Nourish - Quinoa Power Bowl

This power bowl can be serve as a hearty vegan/vegetarian meal or add the chicken and you can please the entire crowd.  I like to double the Almond butter dressing, so I can use for the rest of my salads in the week.  

Ingredients:

1 Store bought rotisserie chicken

1 cup uncooked quinoa* (approx. 3 cups cooked)

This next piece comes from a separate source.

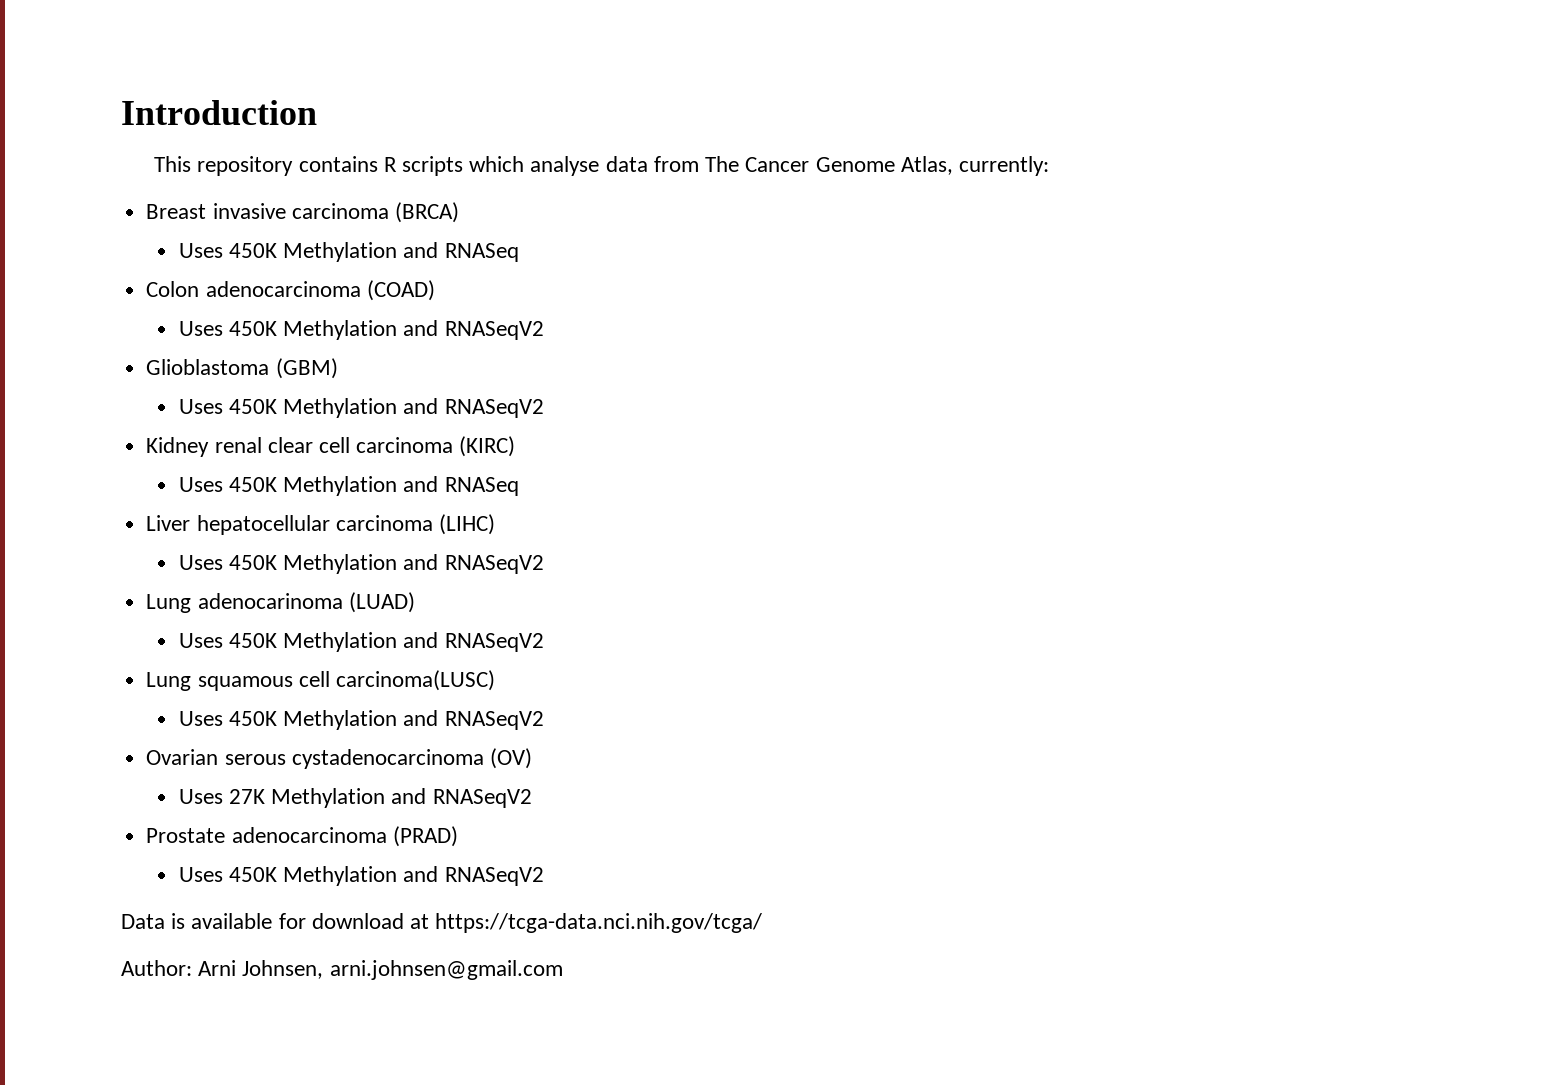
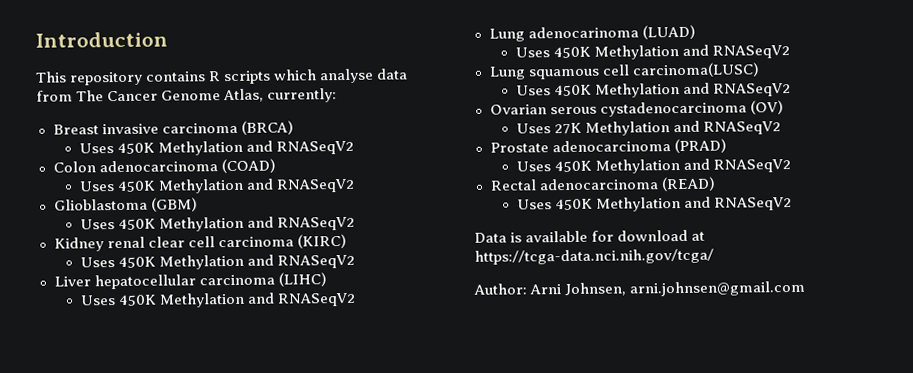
[444,243,519,262] RNASeq -> [276,140,355,155] RNASeqV2
[444,477,519,496] RNASeq -> [277,254,356,269] RNASeqV2
(544, 876) none -> [489,176,716,192] [516,196,793,212] // Rectal adenocarcinoma (READ) // Uses 450K Methylation and RNASeqV2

1/2 head green cabbage, shredded

1/2 head red cabbage, shredded 

1/2 cup diced green onions

1/2 cup fresh cilantro, chopped

1 shredded carrot

3/4 cup chopped almonds

2 medium-size sweet potatoes, diced

1 tablespoon, olive, or coconut oil

fine sea salt

Almond Butter Dressing

1/3 cup almond butter

2 tbsp Bragg Amino

3 cloves garlic 

1-2 tbsp fresh ginger 

1 tbsp maple syrup, honey, or agave

juice of 3 limes (approx. 1/3 cup)

filtered water to thin as needed

                                    INSTRUCTIONS:

Crunchy-Quinoa-Power-Bowl-with-Almond-Butter-Dressing-04_thumb.jpg

Start by preheating the oven to 450°F and then line a baking sheet with parchment paper. Toss the sweet potato pieces in one tablespoon of oil until they are very lightly coatedand then spread them onto the baking dish so that they aren’t touching. Sprinkle them withsalt and then place the baking sheet on the top rack and cook for 20 minutes, until crispy.  Prepare the dressing by adding the ingredients to a food processor and blending until smooth. Add water as needed to thin until desired consistency is reached. **Make a double batch!  Next transfer quinoa to a large bowl. I usually use a few paper towels to remove any excess water. Then add the cabbage to the bowl along with the dressing and toss together until coated. Once the sweet potato is done, set aside to cool for at least 15 minutes. Then add it to the bowl along with the cilantro, chopped almonds, and green onion and gently toss together.  Shred the store bought rotisserie chicken and add to bowl.  

Tip$ - If you want the chicken to last longer, buy 6-8 chicken breasts, roast them and use a couple for this recipe and the rest for other meals during the week.